- Opening Delimiter -
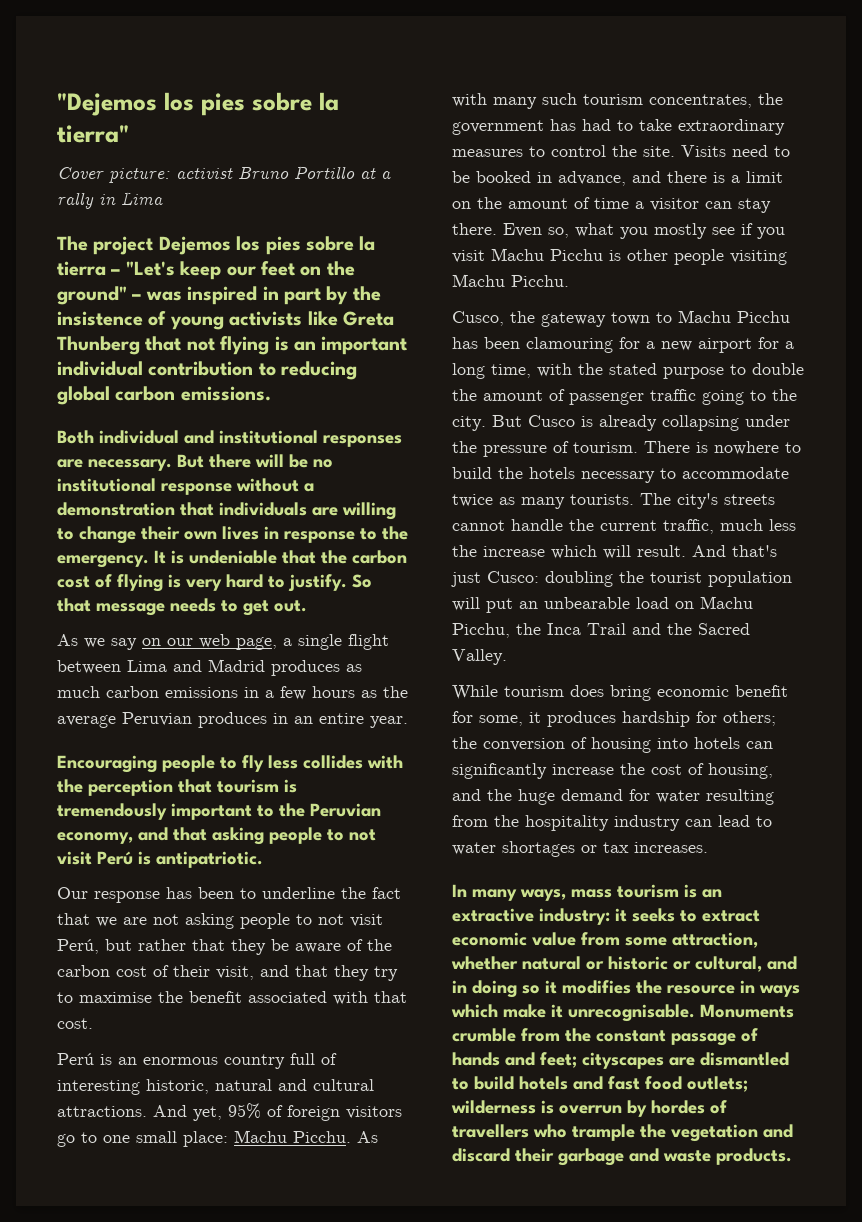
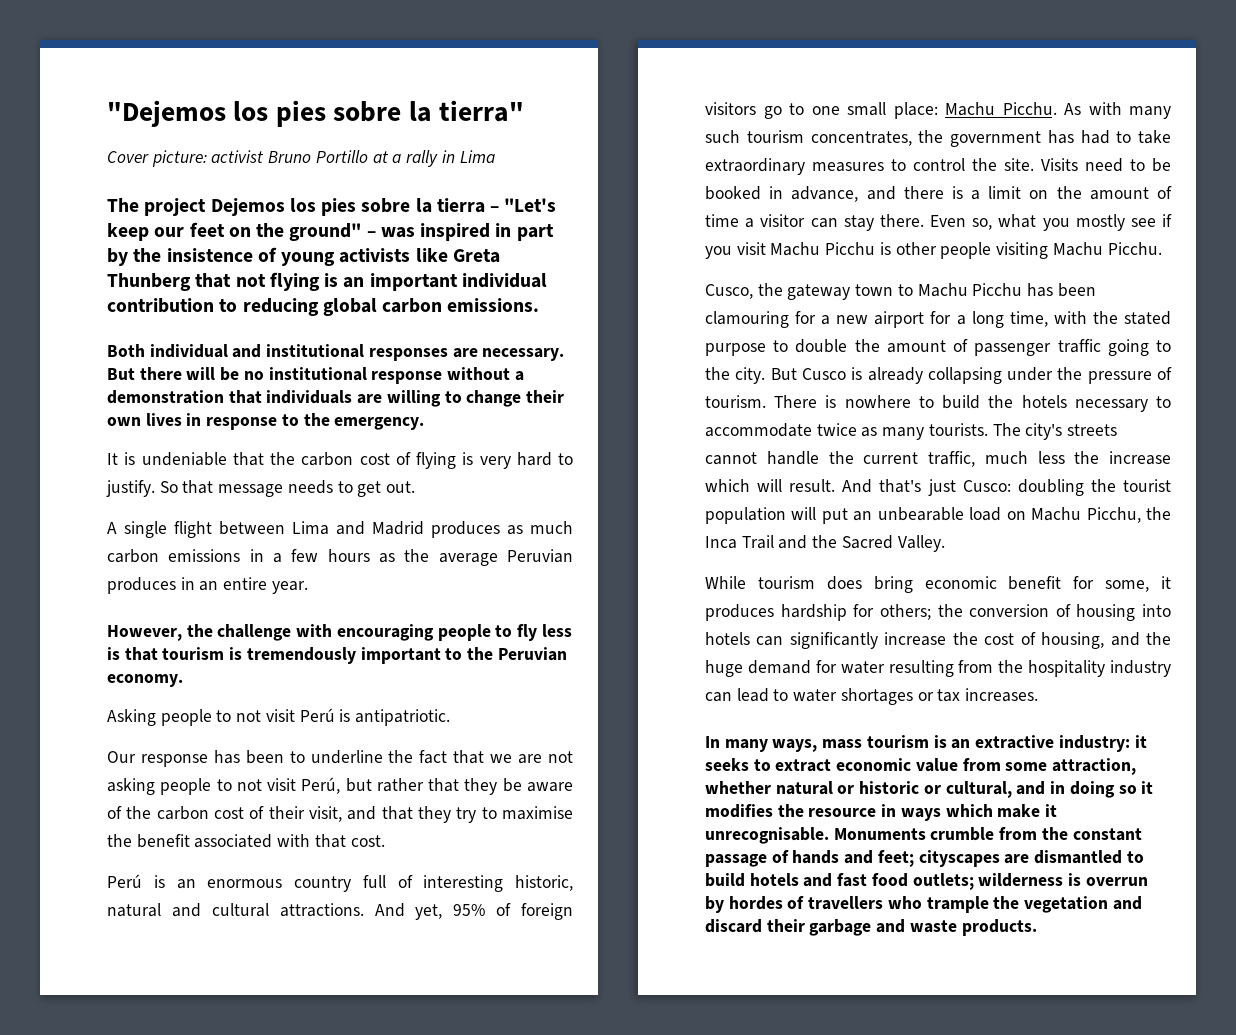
- But there will be no institutional response without a demonstration that individuals are willing to change their own lives in response to the emergency. It is undeniable that the carbon cost of flying is very hard to justify.
+ But there will be no institutional response without a demonstration that individuals are willing to change their own lives in response to the emergency.
+ It is undeniable that the carbon cost of flying is very hard to justify.
- As we say on our web page, a single flight between Lima and Madrid produces as much carbon emissions in a few hours as the average Peruvian produces in an entire year.
+ A single flight between Lima and Madrid produces as much carbon emissions in a few hours as the average Peruvian produces in an entire year.
- Encouraging people to fly less collides with the perception that tourism is tremendously important to the Peruvian economy, and that asking people to not visit Perú is antipatriotic.
+ However, the challenge with encouraging people to fly less is that tourism is tremendously important to the Peruvian economy.
+ Asking people to not visit Perú is antipatriotic.

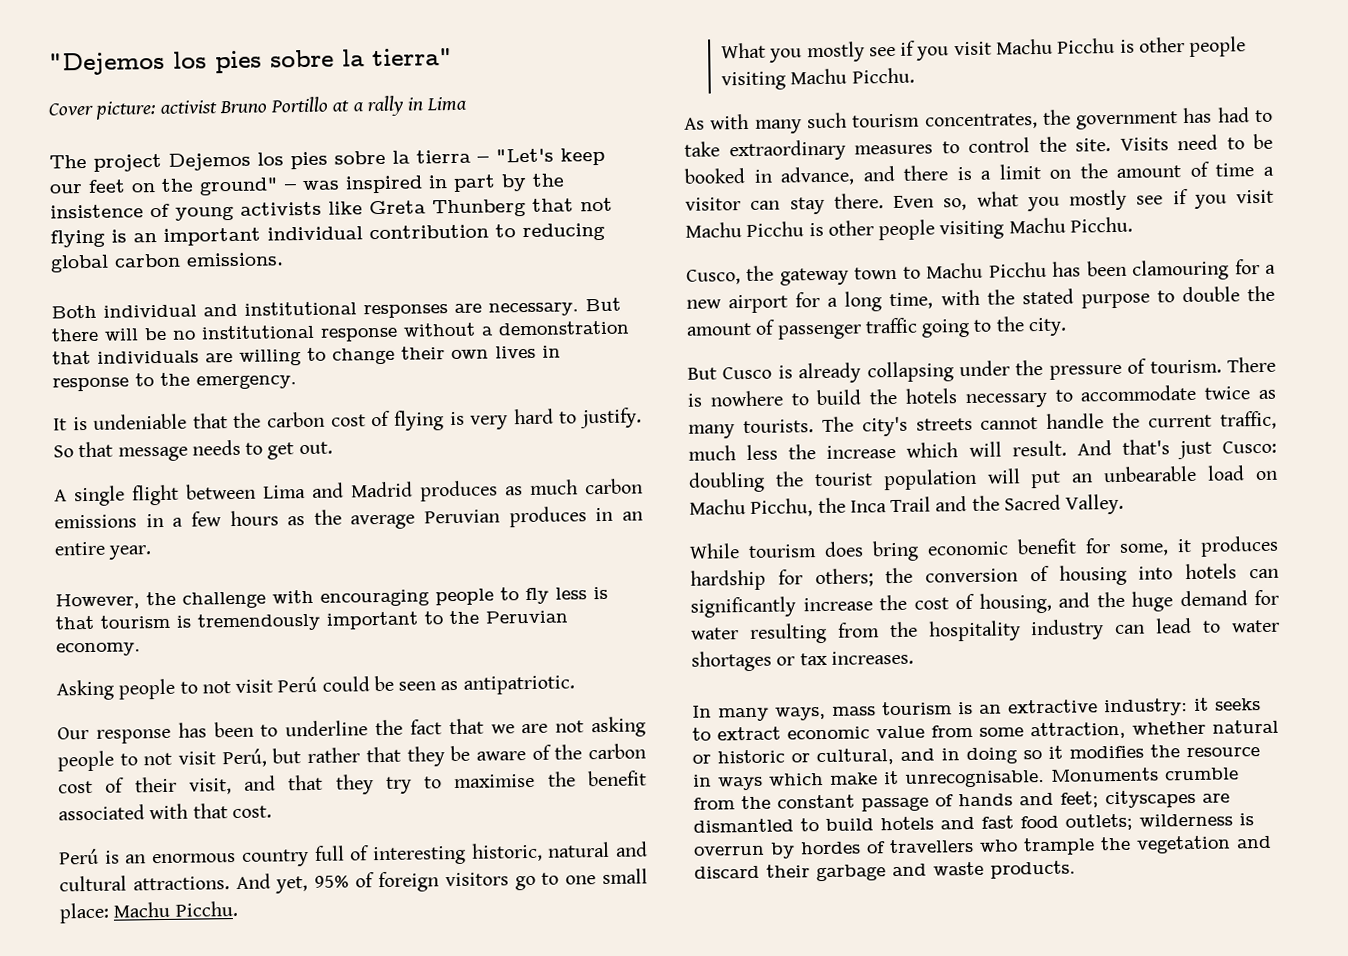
- Asking people to not visit Perú is antipatriotic.
+ Asking people to not visit Perú could be seen as antipatriotic.
- And yet, 95% of foreign visitors go to one small place: Machu Picchu. As with many such tourism concentrates, the government has had to take extraordinary measures to control the site.
+ And yet, 95% of foreign visitors go to one small place: Machu Picchu.
+ What you mostly see if you visit Machu Picchu is other people visiting Machu Picchu.
+ As with many such tourism concentrates, the government has had to take extraordinary measures to control the site.
- Cusco, the gateway town to Machu Picchu has been clamouring for a new airport for a long time, with the stated purpose to double the amount of passenger traffic going to the city. But Cusco is already collapsing under the pressure of tourism.
+ Cusco, the gateway town to Machu Picchu has been clamouring for a new airport for a long time, with the stated purpose to double the amount of passenger traffic going to the city.
+ But Cusco is already collapsing under the pressure of tourism.

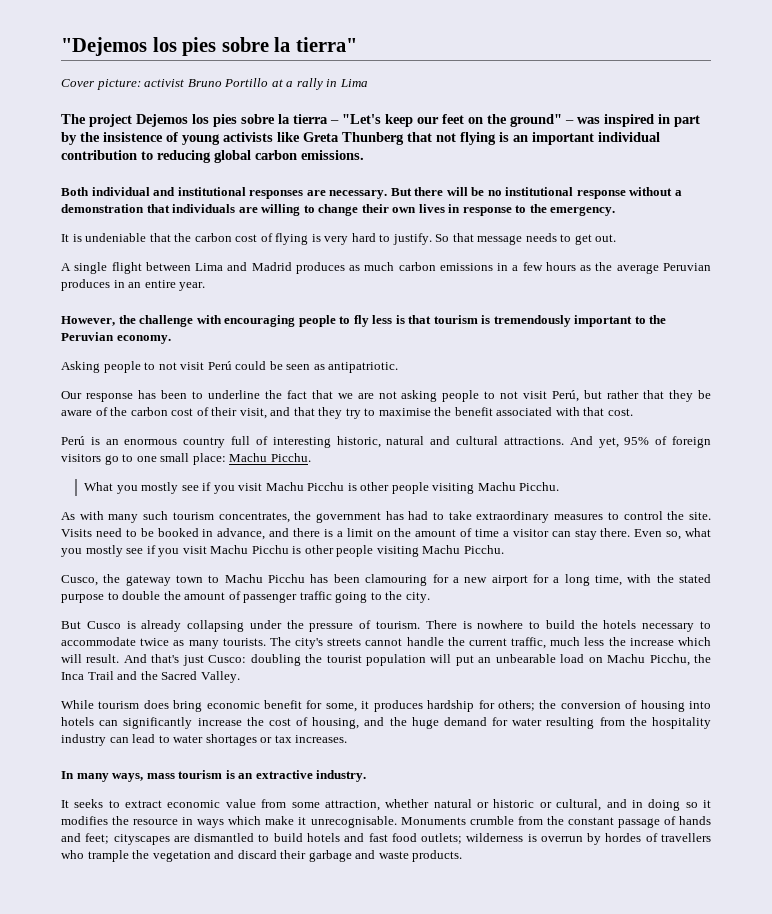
- In many ways, mass tourism is an extractive industry: it seeks to extract economic value from some attraction, whether natural or historic or cultural, and in doing so it modifies the resource in ways which make it unrecognisable.
+ In many ways, mass tourism is an extractive industry.
+ It seeks to extract economic value from some attraction, whether natural or historic or cultural, and in doing so it modifies the resource in ways which make it unrecognisable.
- Closing Delimiter -
- WHAT IS EXPECTED -
With the line containing "an extractive industry." as the start and the last line of the material above as the end, copy that run of lines exactly, both ends included, and nothing more.

- WRITTEN SOLUTION -
+ In many ways, mass tourism is an extractive industry.
+ It seeks to extract economic value from some attraction, whether natural or historic or cultural, and in doing so it modifies the resource in ways which make it unrecognisable.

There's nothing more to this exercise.